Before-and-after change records
- - - -

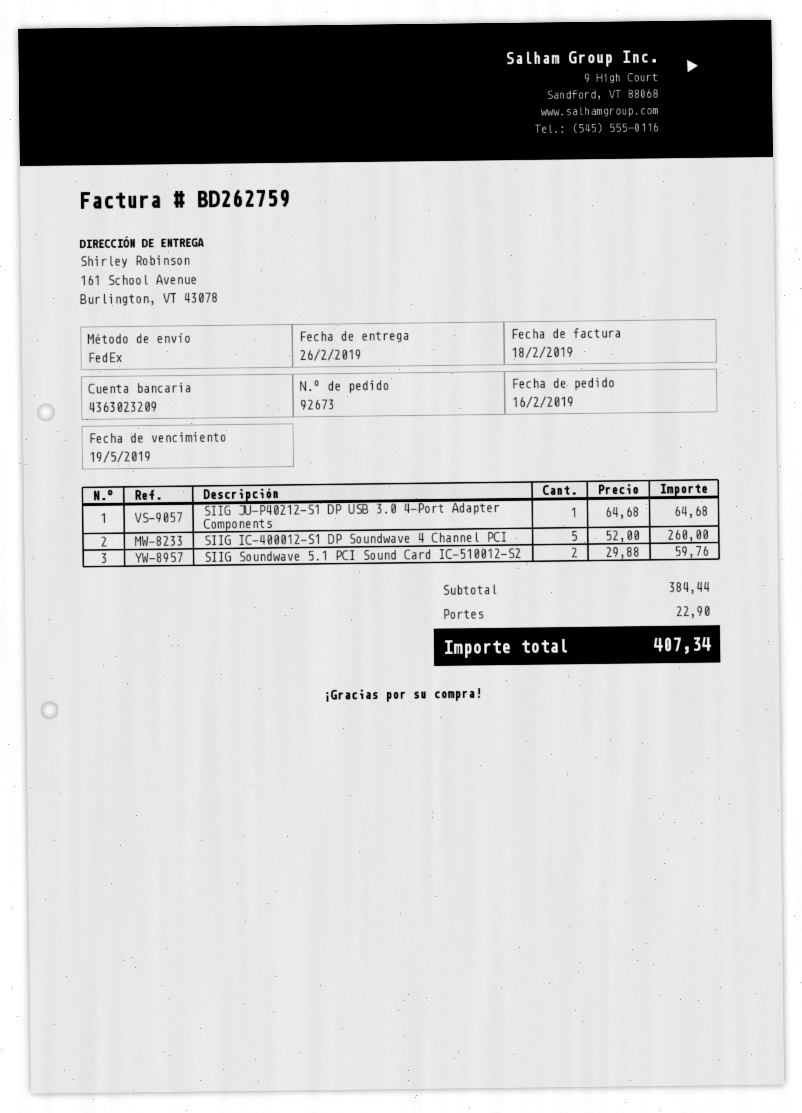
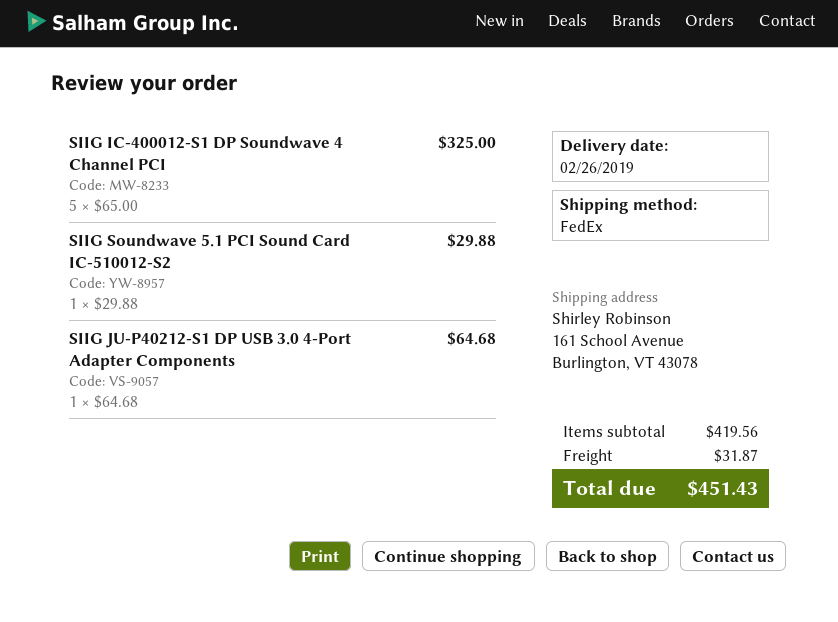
SIIG IC-400012-S1 DP Soundwave 4 Channel PCI: 5 x 52.00 = 260.00 -> 5 x 65.00 = 325.00
SIIG Soundwave 5.1 PCI Sound Card IC-510012-S2: 2 x 29.88 = 59.76 -> 1 x 29.88 = 29.88
subtotal: 384.44 -> 419.56
shipping: 22.90 -> 31.87
total: 407.34 -> 451.43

- - - -

● **Exercise goal**
Exact copies of the lines from the one holding "SIIG Soundwave 5.1" through the last line above, and only those, make up the answer.

● **Expected answer**
SIIG Soundwave 5.1 PCI Sound Card IC-510012-S2: 2 x 29.88 = 59.76 -> 1 x 29.88 = 29.88
subtotal: 384.44 -> 419.56
shipping: 22.90 -> 31.87
total: 407.34 -> 451.43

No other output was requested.